Korona
virüs en hızlı yayılan salgın hastalık olarak kayıtlara geçti. Bu virüs insana
bulaştıktan sonra direkt ciğerlere saldırıyor. Gerekli tedbirlerle tedavi
edilip, kontrol altına alınmazsa; nefes darlığı, boğulma hissi ve ciğerlerin
tamamen işlevsiz hale geldiği bir acı son ile karşı karşıya gelinmektedir.
Toplumumuzda
ciğer; sevgi, çocuk ve ‘en yakınlık’ anlamlarında kullanılmaktadır.
‘Canım-ciğerim, ciğerparem, ciğerim yandı’ şeklinde ve çok daha fazlası
dilimizde ve çevremizde çok geniş ve farklı kullanım alanları vardır. İşte bu
virüs, duygularımıza, sevgimize ve en hassas organımıza direkt saldırmaktadır.
Çocuklarımız,
sevdiklerimiz ve uğruna fedakârlık gösterdiğimiz emellerimiz için, hemen her
şeyi göze alır, bu uğurda canla başla mücadele ederiz.

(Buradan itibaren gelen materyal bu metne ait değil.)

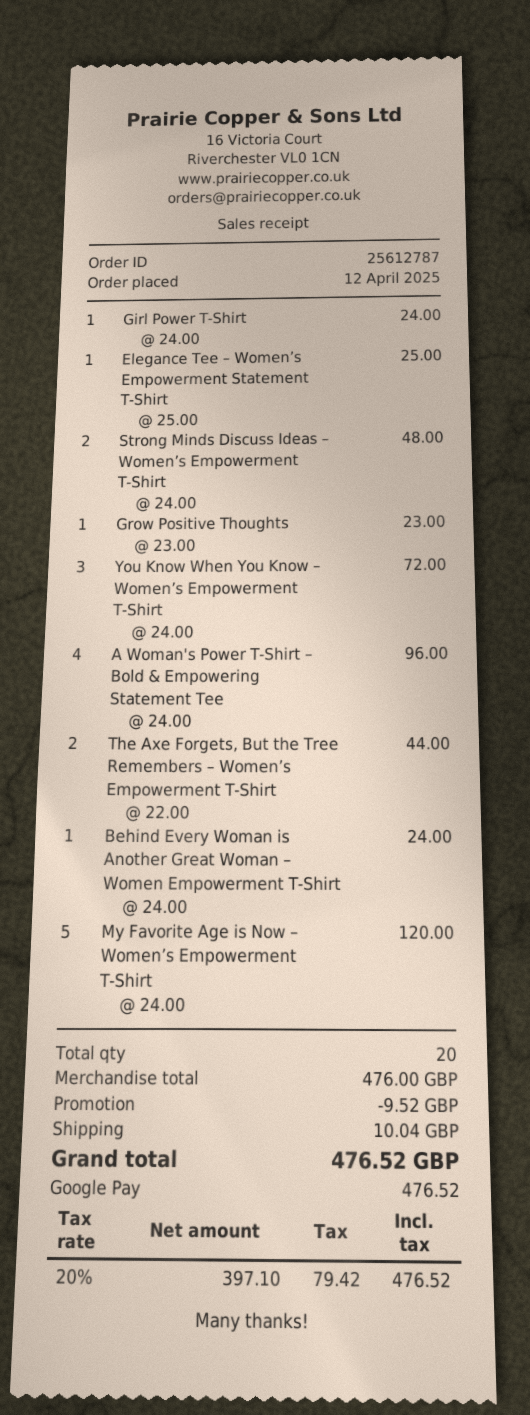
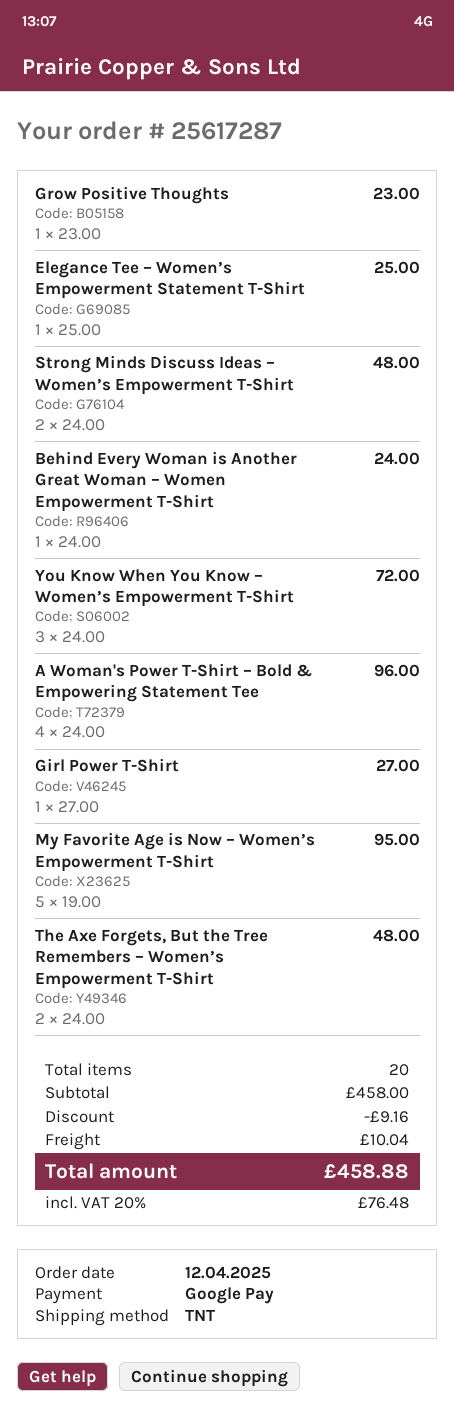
order number: 25612787 -> 25617287
Girl Power T-Shirt: 1 x 24.00 = 24.00 -> 1 x 27.00 = 27.00
The Axe Forgets, But the Tree Remembers – Women’s Empowerment T-Shirt: 2 x 22.00 = 44.00 -> 2 x 24.00 = 48.00
My Favorite Age is Now – Women’s Empowerment T-Shirt: 5 x 24.00 = 120.00 -> 5 x 19.00 = 95.00
subtotal: 476.00 -> 458.00
discount: 9.52 -> 9.16
tax: 20% = 79.42 -> 20% = 76.48
total: 476.52 -> 458.88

Ciğerparelerimizin
selameti için her türlü fedakârlığı amaç edinir, onların rahat etmesi için
birçok zorluğu göğüsleriz. ‘Ciğerimizin yanmaması’ için de her türlü tedbiri
alır, uzun vadeli planlamalar yapar, onların rahat bir hayat yaşayabilmesi için
‘bir ömür’ çürütürüz.
İşte
bu virüs, en hassas duygularımıza ve organımıza saldırarak, aslında bize bir
şeyler anlatmak istiyor. Sevdiklerimiz/dünyalıklarımız için yaptığımız
zulümler, öldürdüğümüz insanlar, haklarını gasp ettiğimiz mazlumlar ve uğruna
bunca ter döktüğümüz kötülüklerimiz; bugün karşımıza bir sonuç olarak
çıkmıştır.
Yine
sevdiklerimiz/ciğerparelerimiz için göz yumduğumuz adaletsizlikler, içine dâhil
olduğumuz rantlar, oluşturduğumuz rüşvet çarkları, sadece kendimize yarayan
ekonomik paketler ve kendimizin dışındaki herkesin hain ama aynı zamanda yaşama
hakkının olmadığına dair büyük bir kibir içinde dile getirdiğimiz
hezeyanlarımızın net bir karşılığıdır aslında.
‘Ciğerlerimizin
yanmaması’ için gece gündüz fedakârlık gösterdiğimiz halde; ihmal ettiğimiz
namazlarımız, yolunu unuttuğumuz camiler, azgın nefsimize yenilip tutamadığımız
oruçlar, fakirlerin hakkı olan ama ödemeyi asla düşünmediğimiz zekâtlar ve
kibrimize mağlup olup acizliğimizi bilmeksizin terk ettiğimiz dualar bizi bu
acı tablo ile karşı karşıya getirdi.
Azgın
beşeri ideolojiler peşinden koşup, cüce düşüncelerini; Âlemlerin Rabbi olan
Allah’ın dini karşısında, büyük bir inat ile insanlara kabul ettirmek için her
türlü imkânı seferber eden bedbahtlar, bilumum medyada İslam’a ve her türlü
kutsal değere saldıracak kadar kuduranlar, ilk fırsatı bulduğunda manevi
değerlere saldırmayı alışkanlık edinen ‘azgın türler’! Bu şirretliğinizin bir
karşılığıdır.
Bu
virüs kimlerin canına mal olacak bilmiyoruz. Ancak hala ders almayıp inat eden
azgınların, yaptıklarından pişman olmaksızın ortaya koydukları hezeyanları,
imtihanımızı daha bir ağırlaştırdığını üzülerek söylemek zorundayım. Ama şu
duayı da; “Allah’ım! İçimizdeki beyinsizlerden dolayı bizi helak etme” diye her
gün tekrar etmeyi ihmal etmememiz gerektiğini de biliyorum.
Ciğerparelerimiz
ve uğruna büyük fedakârlıklar gösterdiğimiz ‘her şey’ den daha fazla Allah’ın
emirlerini yerine getirmediğimiz müddetçe; ‘ciğerlerimiz yanmaya’ devam
edecektir. Herkesin evine kapanması gerektiği bu zorlu süreçte; haydi! tefekkür
edelim, kesin bir tövbe ile tövbe edelim, yaptığımız yanlışları ve günahları
hemen terk edelim.
Allah’ın
azameti ve sonsuz kudreti karşısında, acizliğimizi ve çaresizliğimizi fark edip
Dergâh-ı Ulûhiyetine iltica edelim.
Allah’ım!
Bu musibeti, ülkemiz, ümmetimiz ve bütün insanlık âlemi üzerinden lütuf ve
kereminle def eyle…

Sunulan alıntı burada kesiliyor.